Global business spending for infrastructure and services related to the cloud could be $174.2bn this year which will represent a 20% growth on 2013.
By 2017, enterprise spending on the cloud is predicted to be a mouth-watering $235.1bn.
The cloud offers online storage, computing, analytics and provisioning services. This is becoming strategically important with more media now being consumed on mobile devices like smartphones, tablets and computers requiring larger storage solutions.
Companies like Google, Apple, Amazon and Microsoft are offering public cloud storage to drive adoption of the individual companies’ hardware and content.
Others, like Barracuda, Dropbox and Carbonite, are adopting the so-called Freemium model—in which premium storage services are available on top of a fixed amount of free storage—in order to compete with the giants.
According to Rebello, the number of global consumer subscriptions to the cloud will jump to 730 million this year, up from 630 million in 2013.
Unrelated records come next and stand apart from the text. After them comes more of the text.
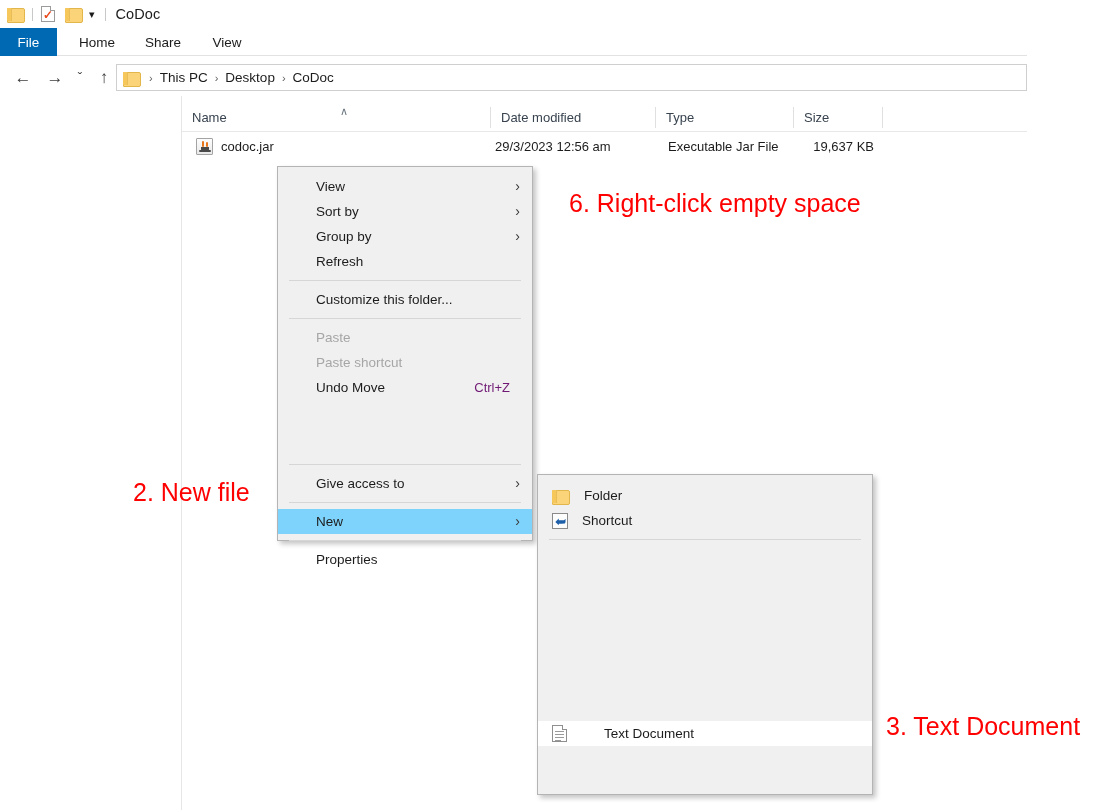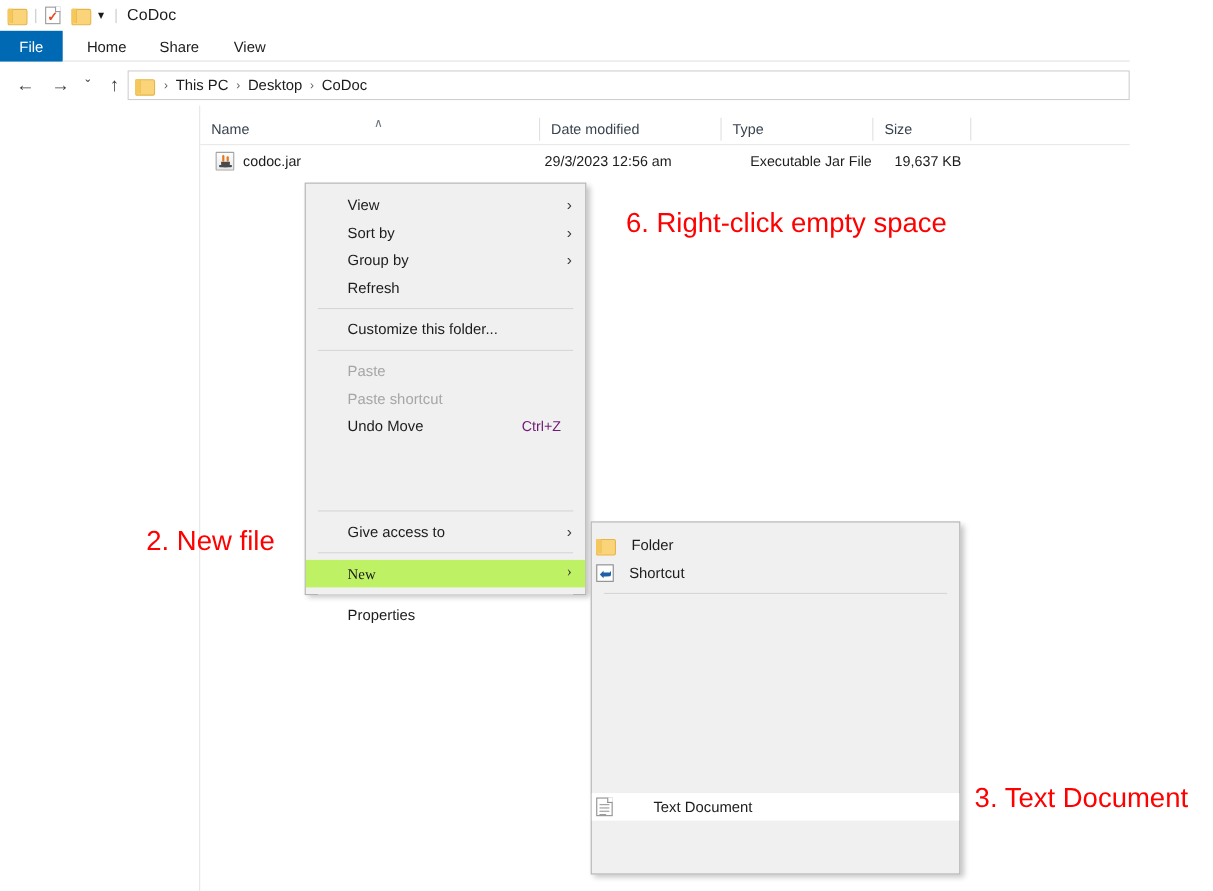"Executable Jar File" div.file-cell { left: 500px -> 486px }
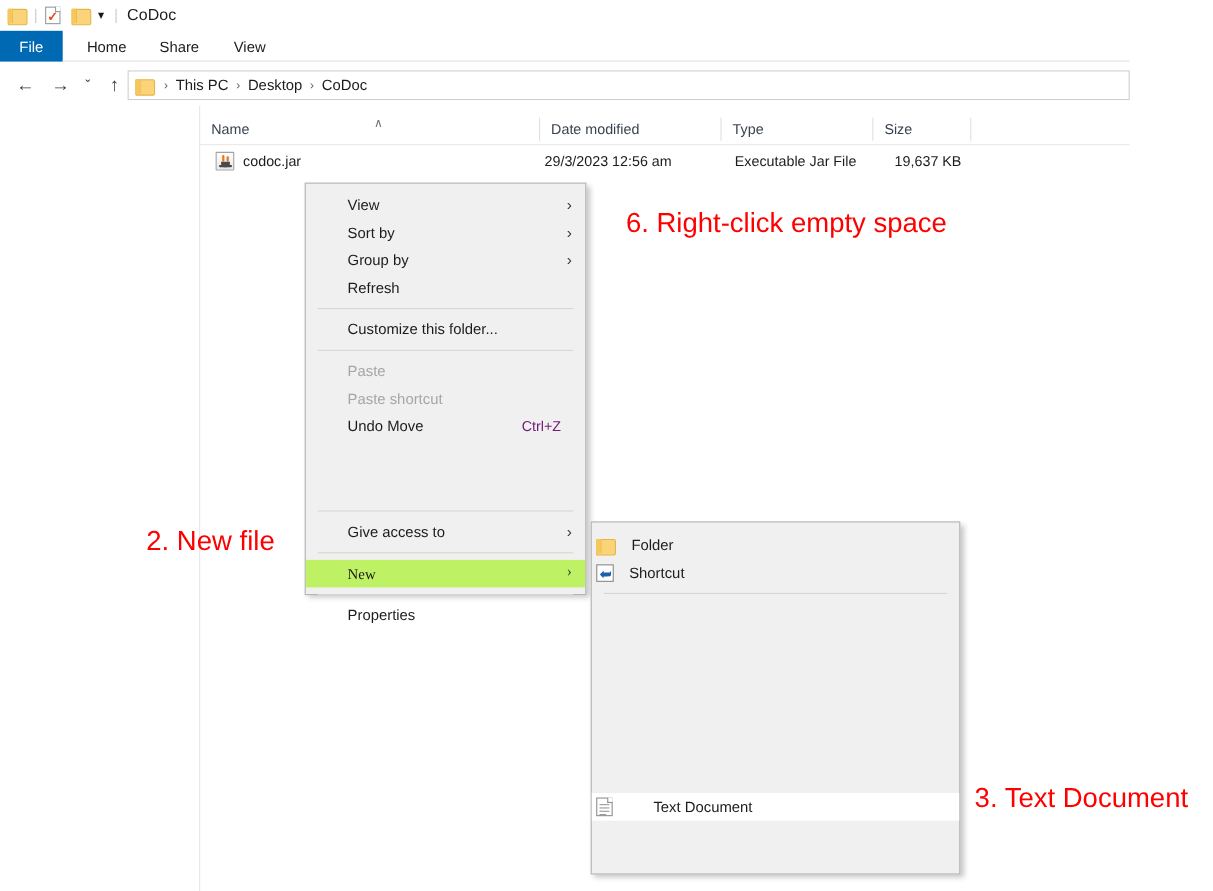"Folder" .smi { padding-left: 4px -> 14px }
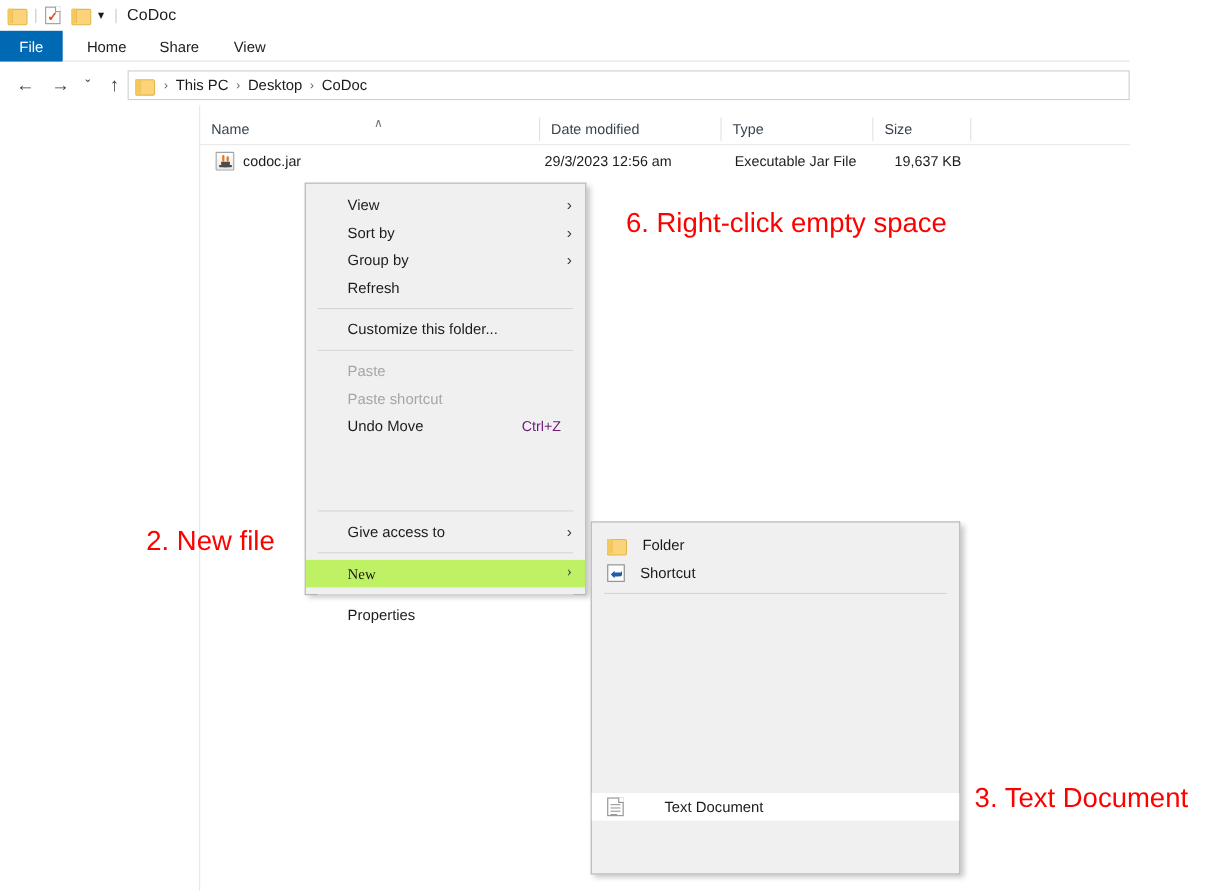"New" .mi.hl { background: #bef264 -> #7dd3fc; font-family: Liberation Serif, serif -> none }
“With the cloud touching nearly every consumer and enterprise around the globe, spending for cloud-related storage, servers, applications and content will be dedicated toward building a framework that is rapidly scalable, dynamic, available on-demand and requiring minimal management,” said Jagdish Rebello, principal analyst for the cloud and big data at IHS.
“The robust growth will come as an increasing number of large and small enterprises move more of their applications to the cloud, while also looking at data analytics to drive new insights into consumer behaviour,” said Rebello.
Spending on cloud services, applications, security and data analytics will account for an ever- growing portion of total information-technology expenditures undertaken by enterprises, valued today at approximately $2 trillion, Rebello noted.
These findings can be found in the report, “The Cloud: Redefining the Information, Communication and Technology Industry,” from the Mobile & Wireless Communications service of IHS.